◆ ACTIVITY ◆
The answer is one number: how many lines in the data below hold "Minus".

============================================================

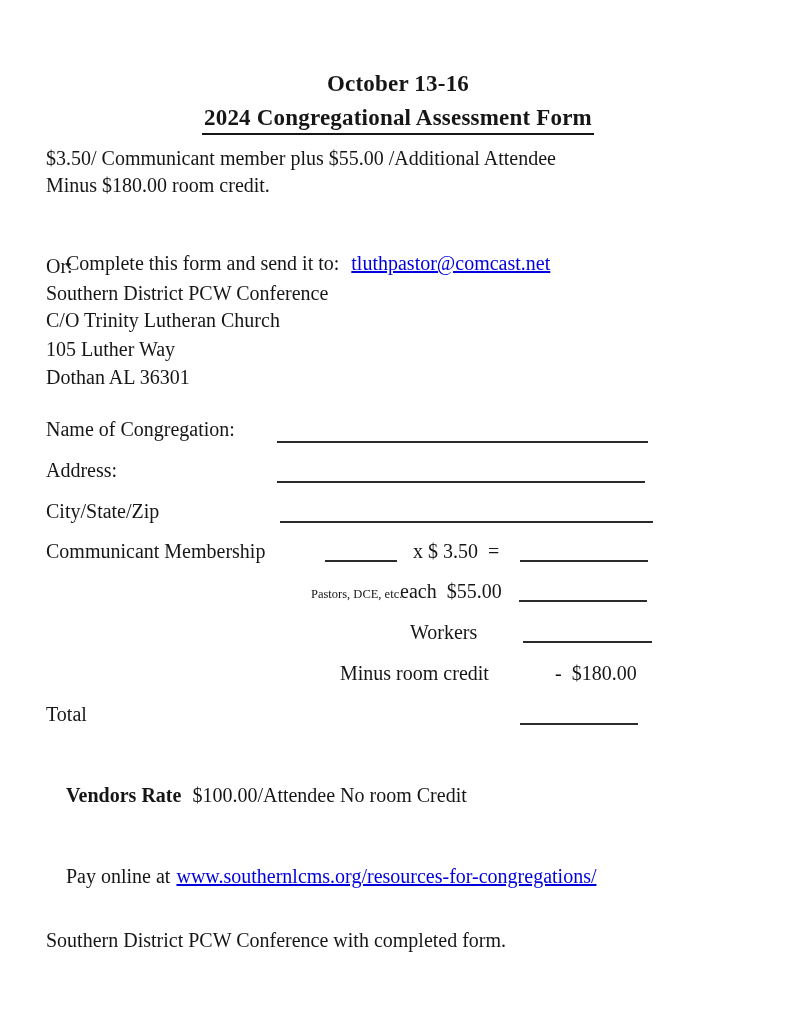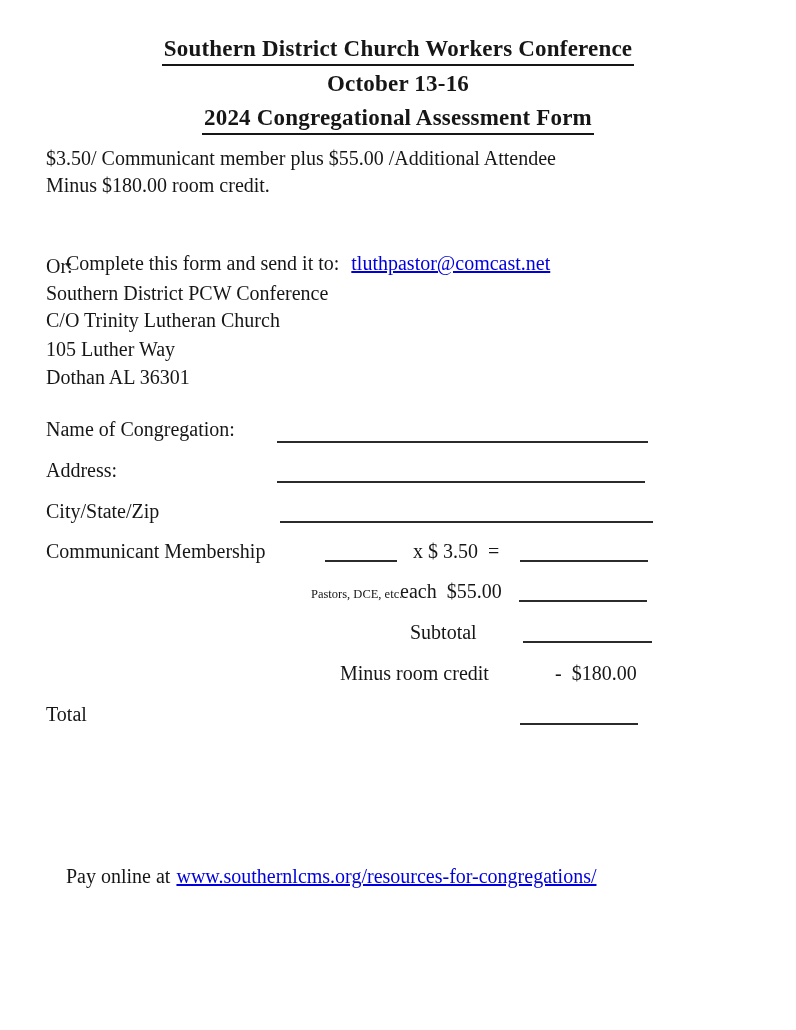--- a/index.html
+++ b/index.html
@@ -53,23 +53,20 @@
     color: #0000dd;
     text-decoration: underline;
     cursor: pointer;
   }
 </style>
 </head>
 <body>
 
 <div id="page">
 
-  <div class="abs center title" style="top:36px;">
-    <span class="u">Southern District Church Workers Conference</span>
-  </div>
   <div class="abs center title" style="top:71px;">October 13-16</div>
   <div class="abs center title" style="top:105px;">
     <span class="u">2024 Congregational Assessment Form</span>
   </div>
 
   <div class="abs body-text" style="left:46px; top:146px;">$3.50/ Communicant member plus $55.00 /Additional Attendee</div>
   <div class="abs body-text" style="left:46px; top:173px;">Minus $180.00 room credit.</div>
 
   <div class="abs body-text" style="left:46px; top:227px;">
     <span>Complete this form and send it to:</span><a class="doc-link" style="margin-left:12px;">tluthpastor@comcast.net</a>
@@ -91,29 +88,33 @@
 
   <div class="abs body-text" style="left:46px; top:539px;">Communicant Membership</div>
   <div class="abs rule" style="left:325px; top:560px; width:72px;"></div>
   <div class="abs body-text" style="left:413px; top:539px;">x $ 3.50  =</div>
   <div class="abs rule" style="left:520px; top:560px; width:128px;"></div>
 
   <div class="abs small-text" style="left:311px; top:587px;">Pastors, DCE, etc.</div>
   <div class="abs body-text" style="left:400px; top:579px;">each  $55.00</div>
   <div class="abs rule" style="left:519px; top:600px; width:128px;"></div>
 
-  <div class="abs body-text" style="left:410px; top:620px;">Subtotal</div>
+  <div class="abs body-text" style="left:410px; top:620px;">Workers</div>
   <div class="abs rule" style="left:523px; top:641px; width:129px;"></div>
 
   <div class="abs body-text" style="left:340px; top:661px;">Minus room credit</div>
   <div class="abs body-text" style="left:531px; top:661px;margin-left:24px;">-  $180.00</div>
 
   <div class="abs body-text" style="left:46px; top:702px;">Total</div>
   <div class="abs rule" style="left:520px; top:723px; width:118px;"></div>
 
+  <div class="abs body-text" style="left:46px; top:759px;">
+    <span class="bold">Vendors Rate</span><span style="margin-left:11px;">$100.00/Attendee No room Credit</span>
+  </div>
 
   <div class="abs body-text" style="left:46px; top:840px;">
     <span>Pay online at</span><a class="doc-link" style="margin-left:6px;">www.southernlcms.org/resources-for-congregations/</a>
   </div>
 
 
+  <div class="abs body-text" style="left:46px; top:928px;">Southern District PCW Conference with completed form.</div>
 
 </div>
 
 </body></html>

============================================================

◆ WRITTEN REPLY ◆
2